Details
- Date: 21 April 2010
- Location: Pretoria
- Country: South Africa
- Operator: Rovos Rail
- Incident type: Runaway and derailment

Statistics
- Trains: 1
- Passengers: 59 + 3 crew
- Deaths: 3
- Injured: 7
- Damage: R15,000,000

= 2010 Pretoria train accident =

Railway incident in Pretoria, South Africa

The Pretoria train accident occurred on 21 April 2010 when a train of carriages ran away for 12 mi from Centurion Station and derailed at Pretoria. Three people were killed and seven were seriously injured.

==History==
On 21 April 2010, a luxury tourist train operated by Rovos Rail was at Centurion Station where the electric locomotive was being changed for a Class 25NC 4-8-4 steam locomotive. During the changeover, the carriages ran away out of control for 12 mi until they derailed at Pretoria. The accident occurred outside the Blue Train depot. There were 59 passengers and thirty train staff on board the carriages. Three of the train crew were killed, and about R15,000,000 (£1,338,000) of damage was done to the carriages.

==Investigation==
The South African authorities opened an investigation into the accident.
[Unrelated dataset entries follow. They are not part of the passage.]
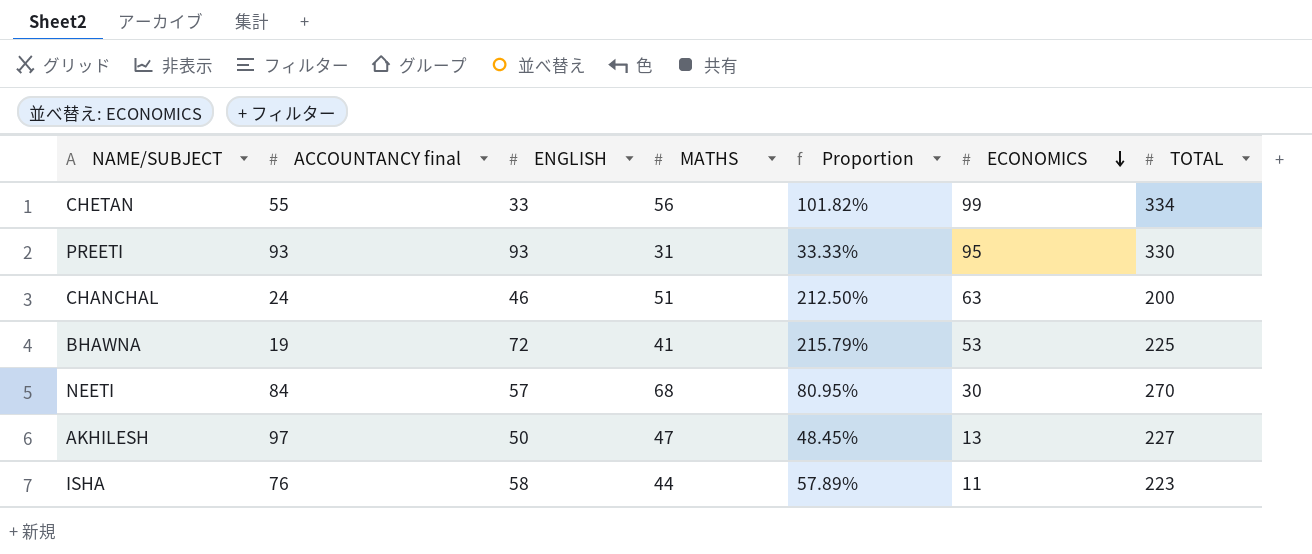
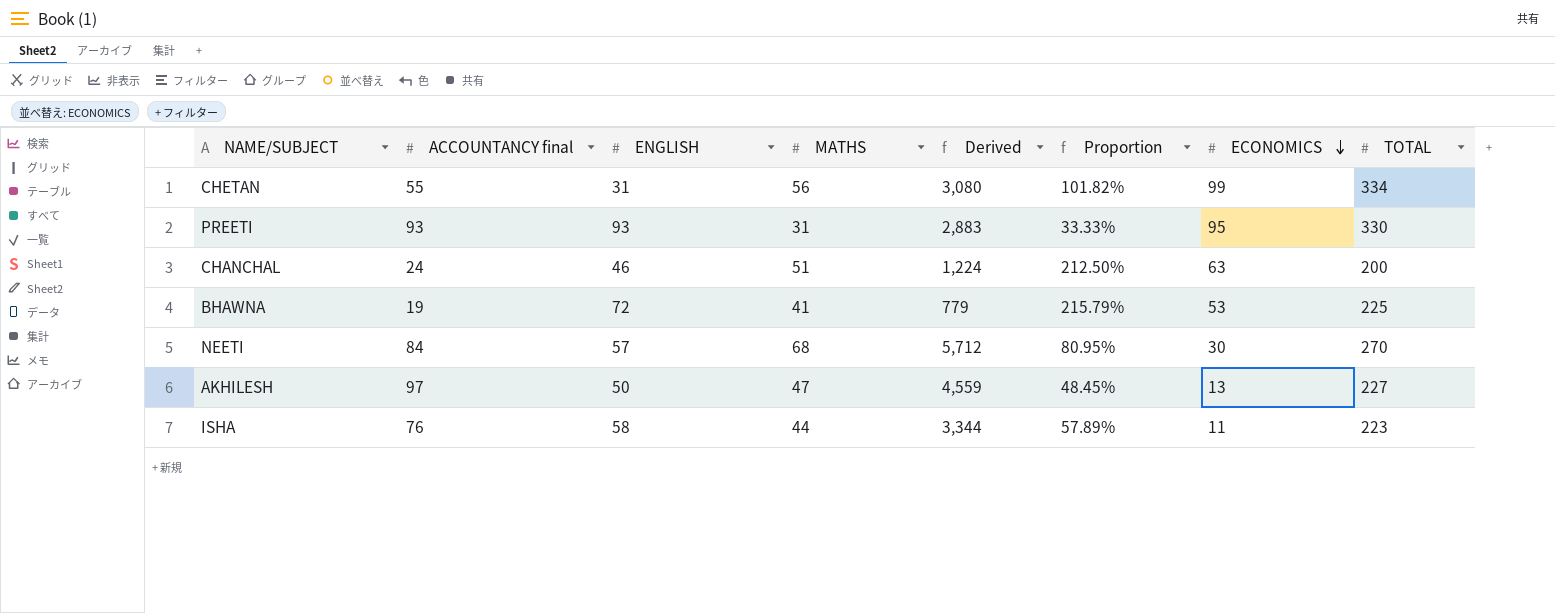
column Derived | formula: none -> [ACCOUNTANCY final] * [MATHS]
CHETAN | ENGLISH: 33 -> 31

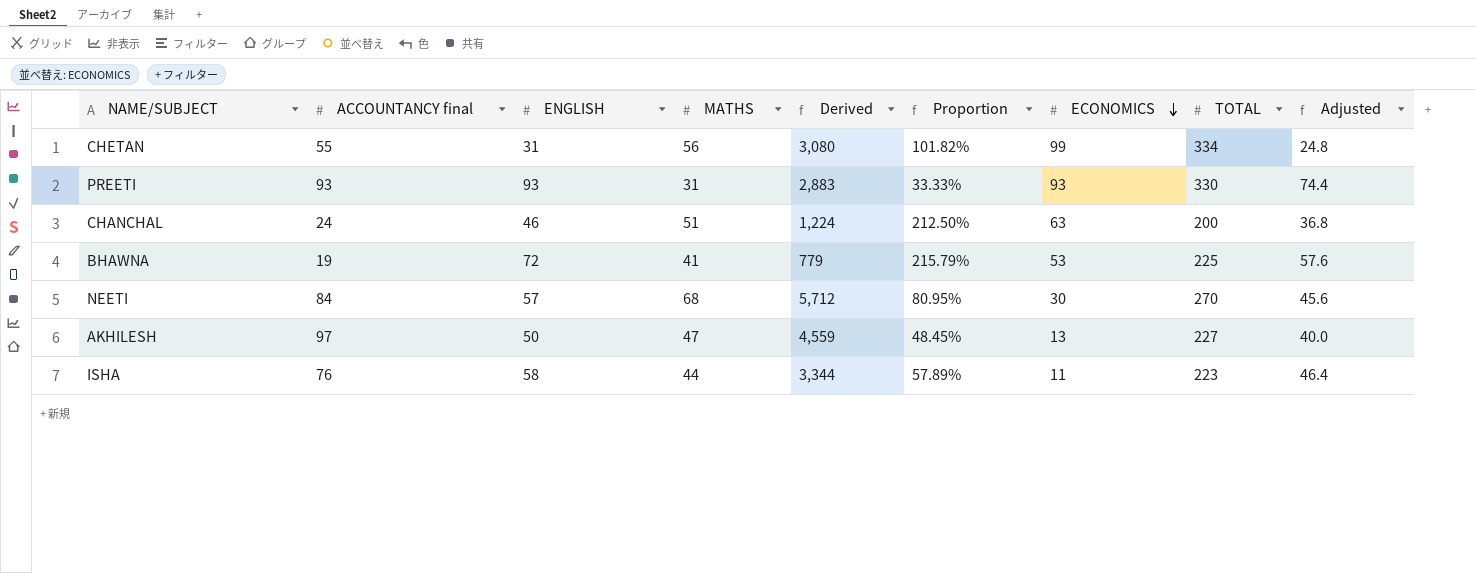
column Adjusted | formula: none -> [ENGLISH] * 0.8
PREETI | ECONOMICS: 95 -> 93

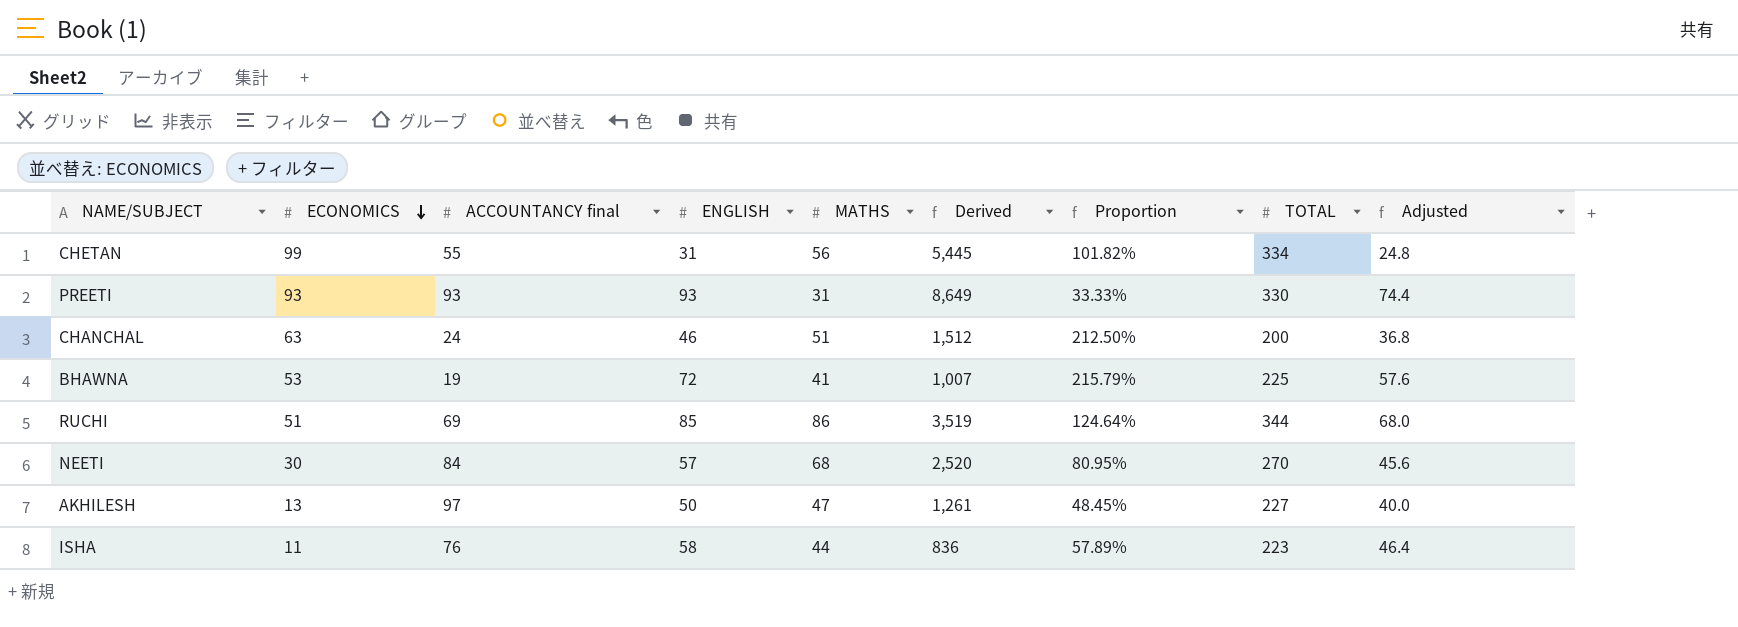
column ECONOMICS | position: 7 -> 2
column Derived | formula: [ACCOUNTANCY final] * [MATHS] -> [ECONOMICS] * [ACCOUNTANCY final]
row RUCHI: none -> 51 | 69 | 85 | 86 | 3,519 | 124.64% | 344 | 68.0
A board of enquiry was set up. Metrorail and the South African Railway Safety Regulator were represented on the board of enquiry. An initial assessment of the cause of the accident was that the uncoupled carriages had insufficient braking power to prevent the runaway. It is reported that the handbrakes on the carriages had not been applied. As the train was not on level track, scotches (wedges) were also required to be placed under the wheels of the carriages.